Cement under the EU ETS

Published 24 October 2011

The 2005 European Union Emissions Trading Scheme (ETS) covers some 11,300 factories and power stations across 10 industrial sectors in 30 countries, involving almost half of Europe’s carbon emissions. It sets a declining cap on total industrial emissions. Emissions allowances (EUAs) are provided to companies regulated by the scheme, and each of them must measure and report emissions and surrender one allowance for each tonne of CO2 emitted. Surplus allowances can be traded to others, providing an incentive for emission reductions. As Phase II is set to draw to a close next year, Phil Kerton of CPK Consultancy provides an update on the key used allocation and trading figures for EU nations and 10 leading cement producers.

Heidelberg Cement Leimen works

HeidelbergCement has seen the largest improvement compared to other major producers

using 71 per cent of its allocation last year compared to 78 per cent in 2009

The EU ETS has three trading periods, or ‘Phases’:
• Phase I: a test phase, from 2005-08 and surplus allowances from this period cannot be carried over to later phases;
• Phase II runs from 2008-12, and unused allowances from this Phase can be carried over into Phase III;
• Phase III begins in 2013 and runs indefinitely. A review starts in 2020.

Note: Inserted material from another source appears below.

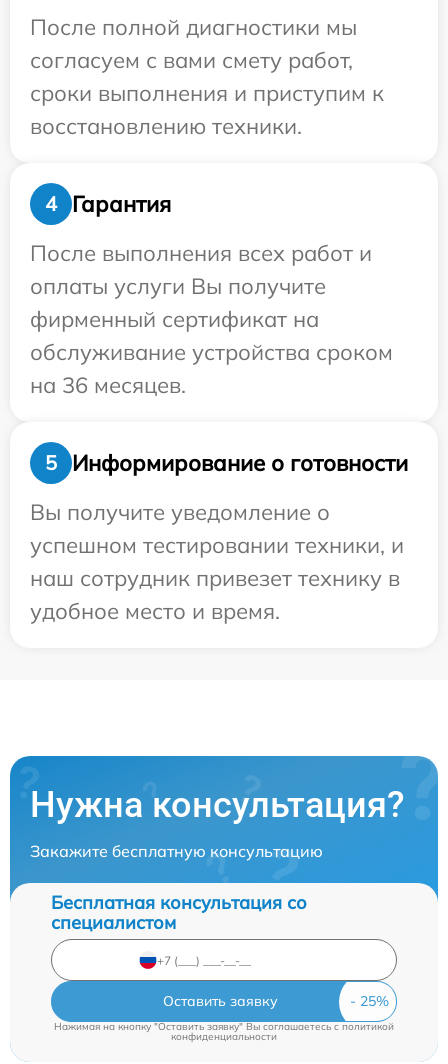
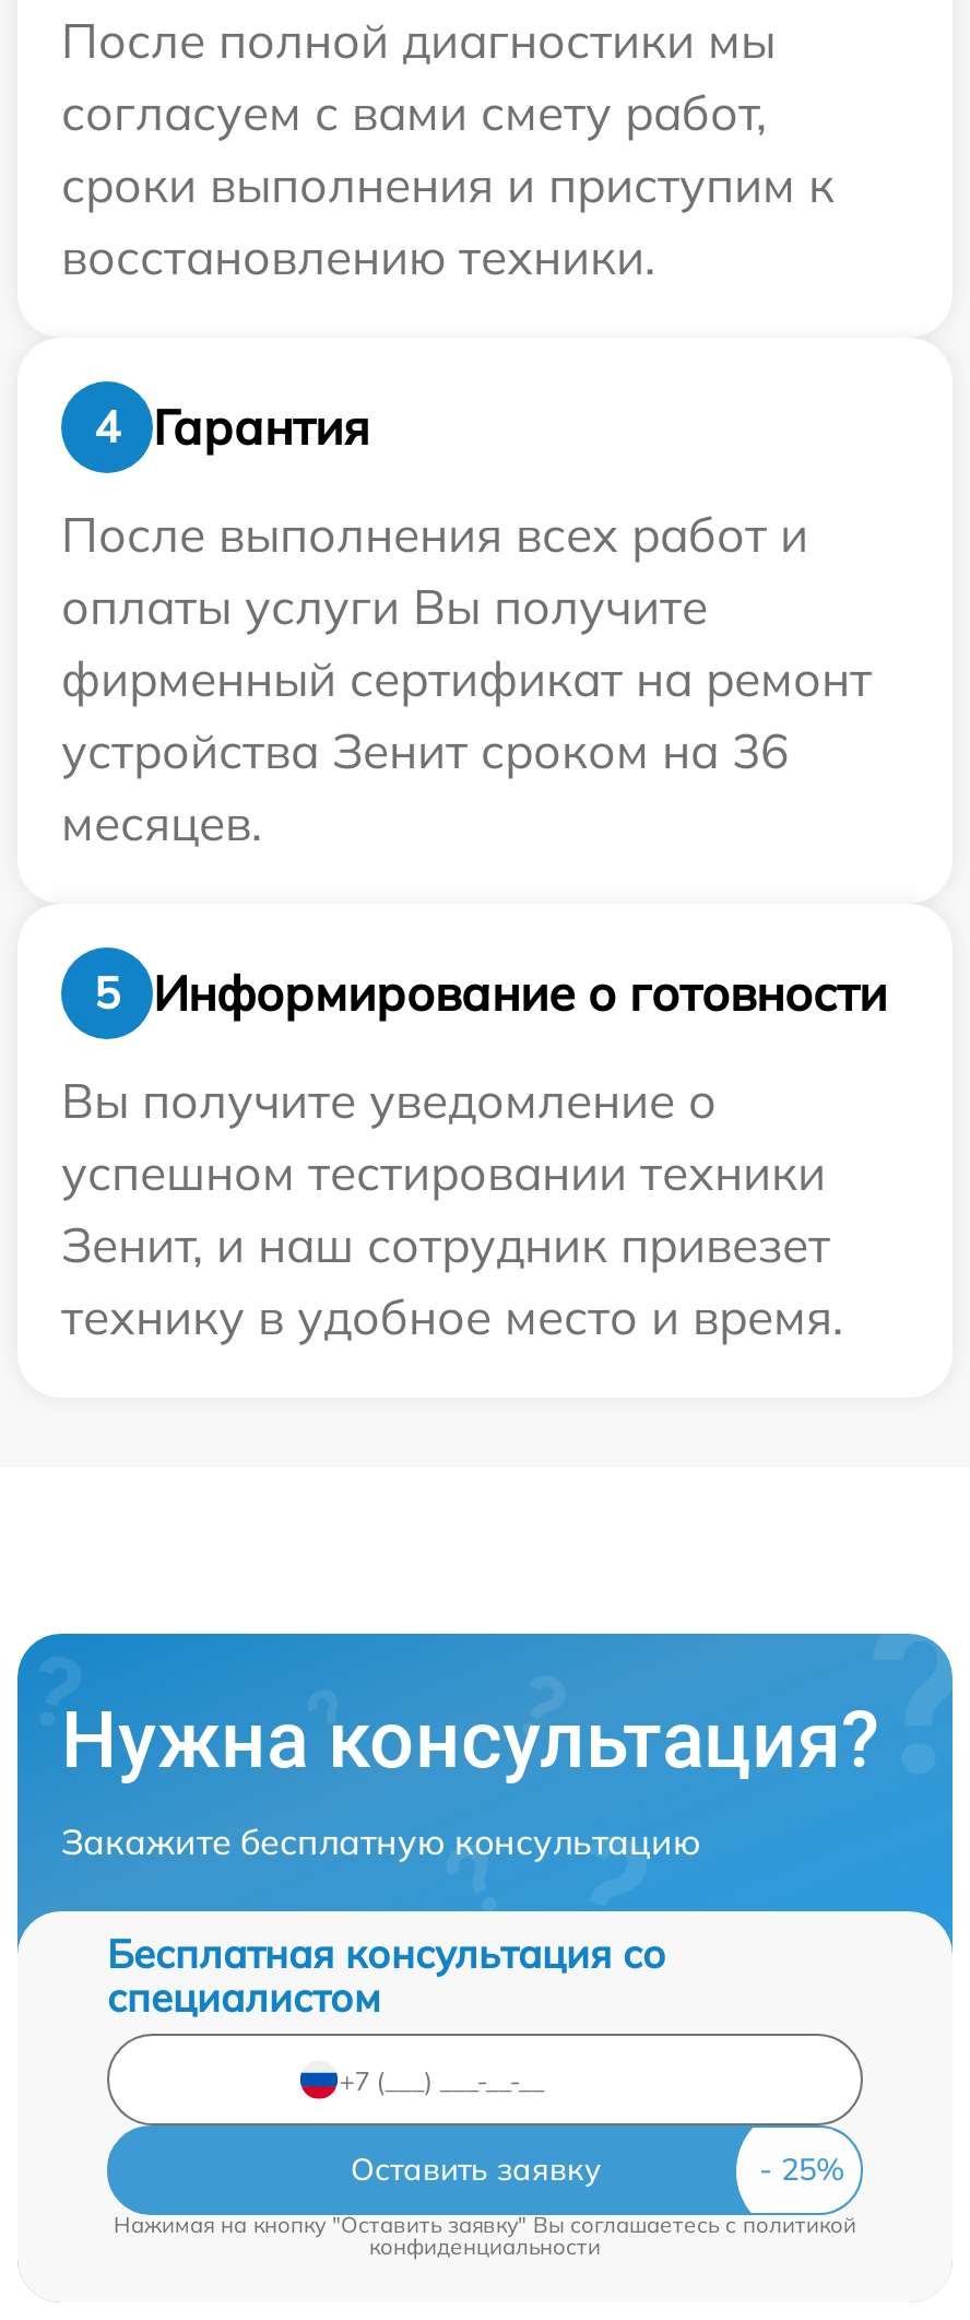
[30,305,393,399] фирменный сертификат на | обслуживание устройства сроком | на 36 месяцев. -> [61,649,872,854] фирменный сертификат на ремонт | устройства Зенит сроком на 36 | месяцев.
[30,531,404,625] успешном тестировании техники, и | наш сотрудник привезет технику в | удобное место и время. -> [61,1143,843,1348] успешном тестировании техники | Зенит, и наш сотрудник привезет | технику в удобное место и время.

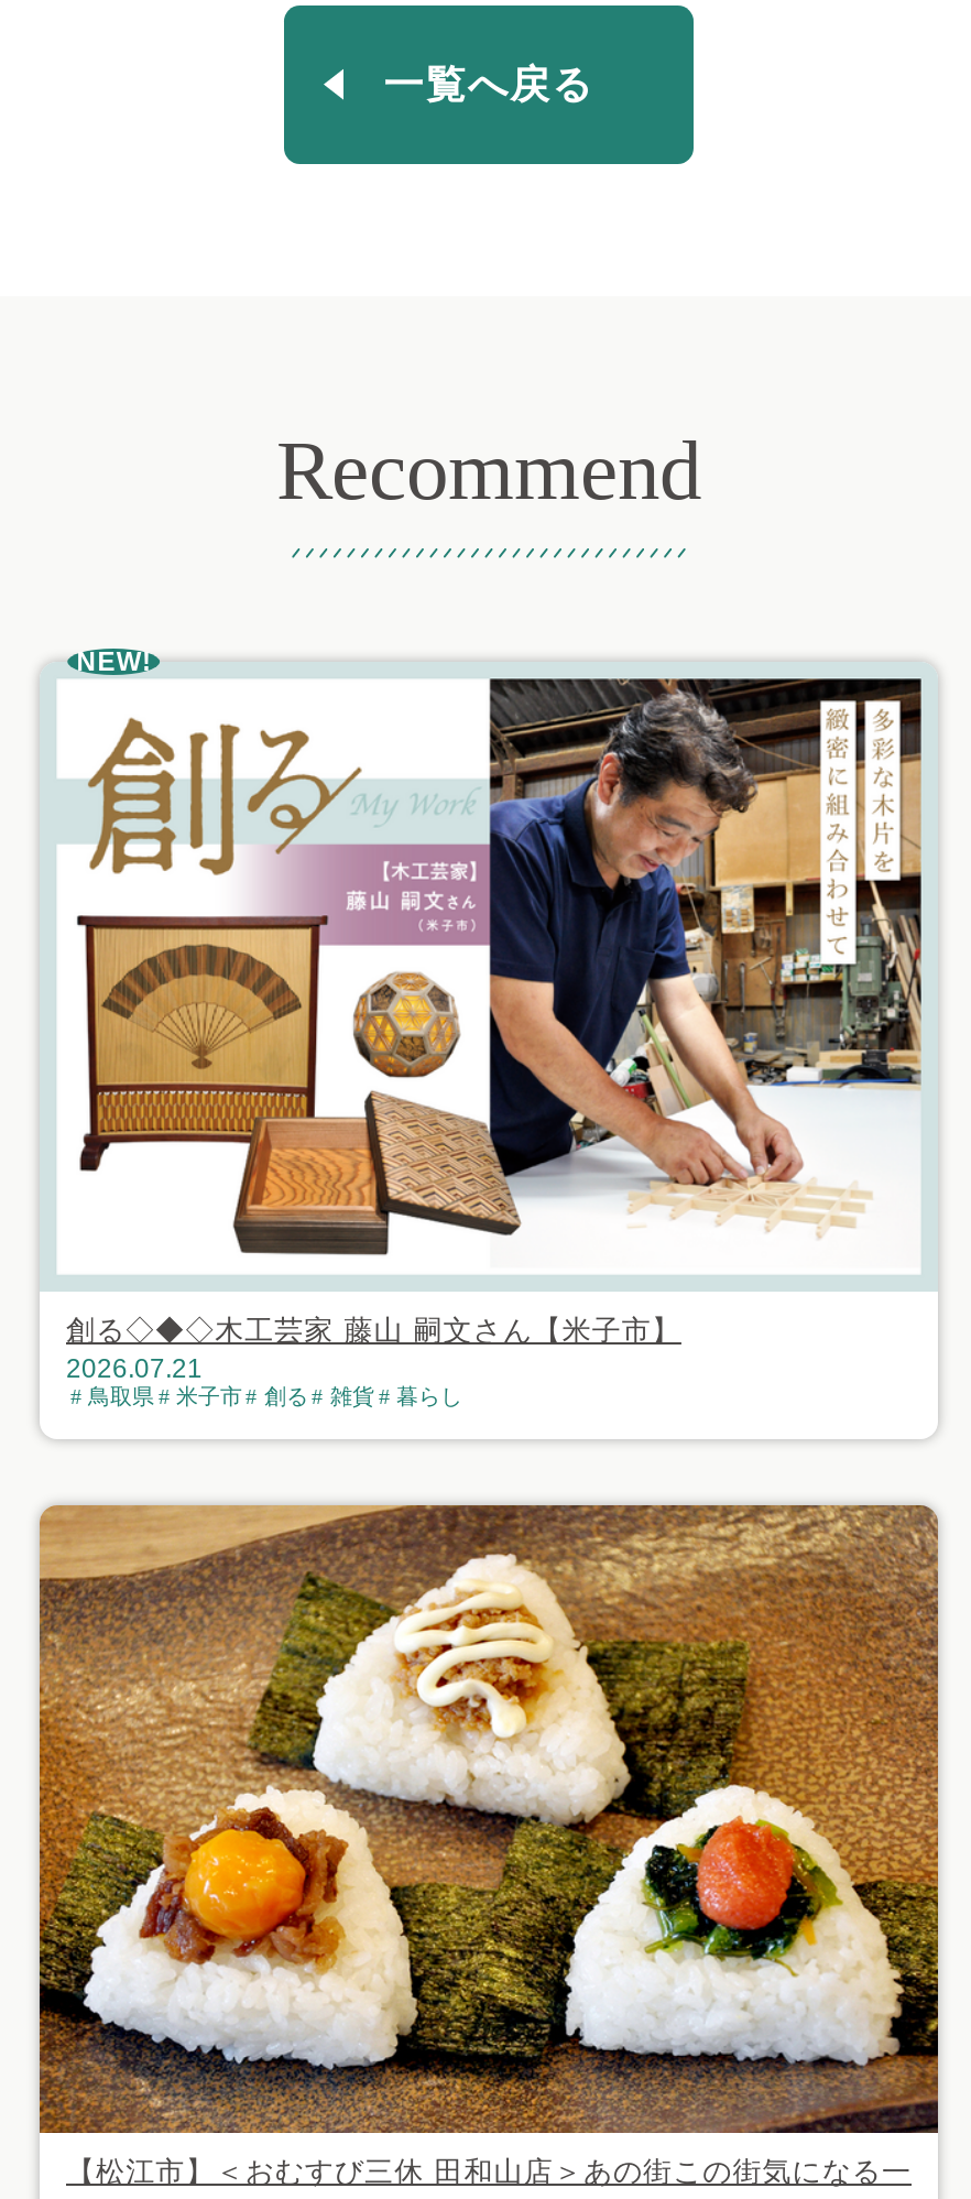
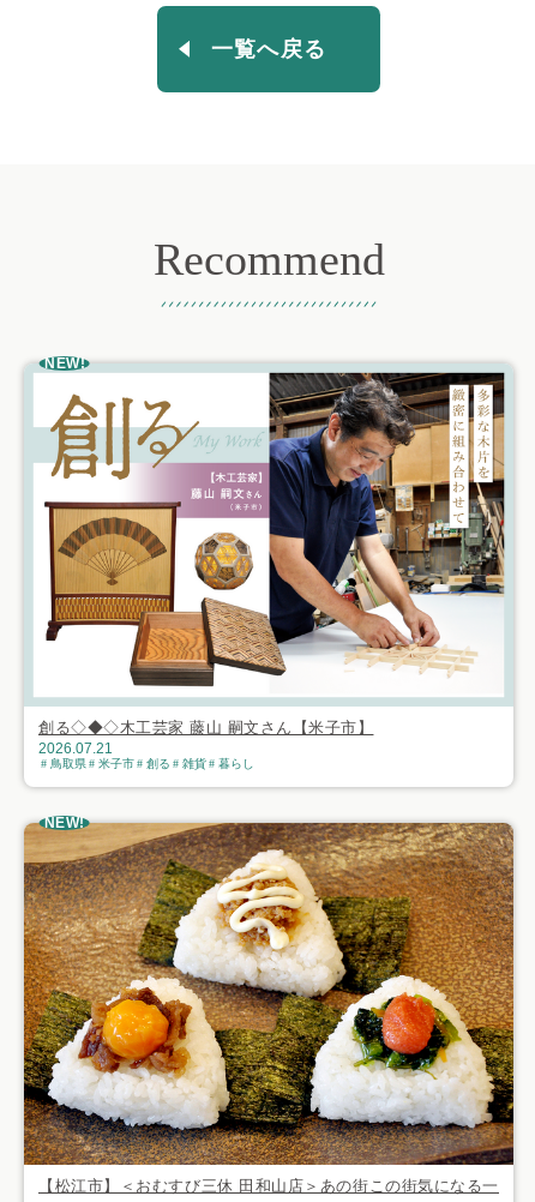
none -> [44,814,85,831] NEW!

Energy-intensive industries will not take part in the Phase III auction of emission rights, but will continue to receive free allowances – to be based on demanding and ever-tightening sector-specific benchmarks. As a result, the total free allocation will have dropped by 21 per cent in 2020, compared with 2005. This aims to end the accrual of large surpluses, but the amounts already accrued by companies make it likely that few will be forced to reduce emissions or purchase allowances until after 2020.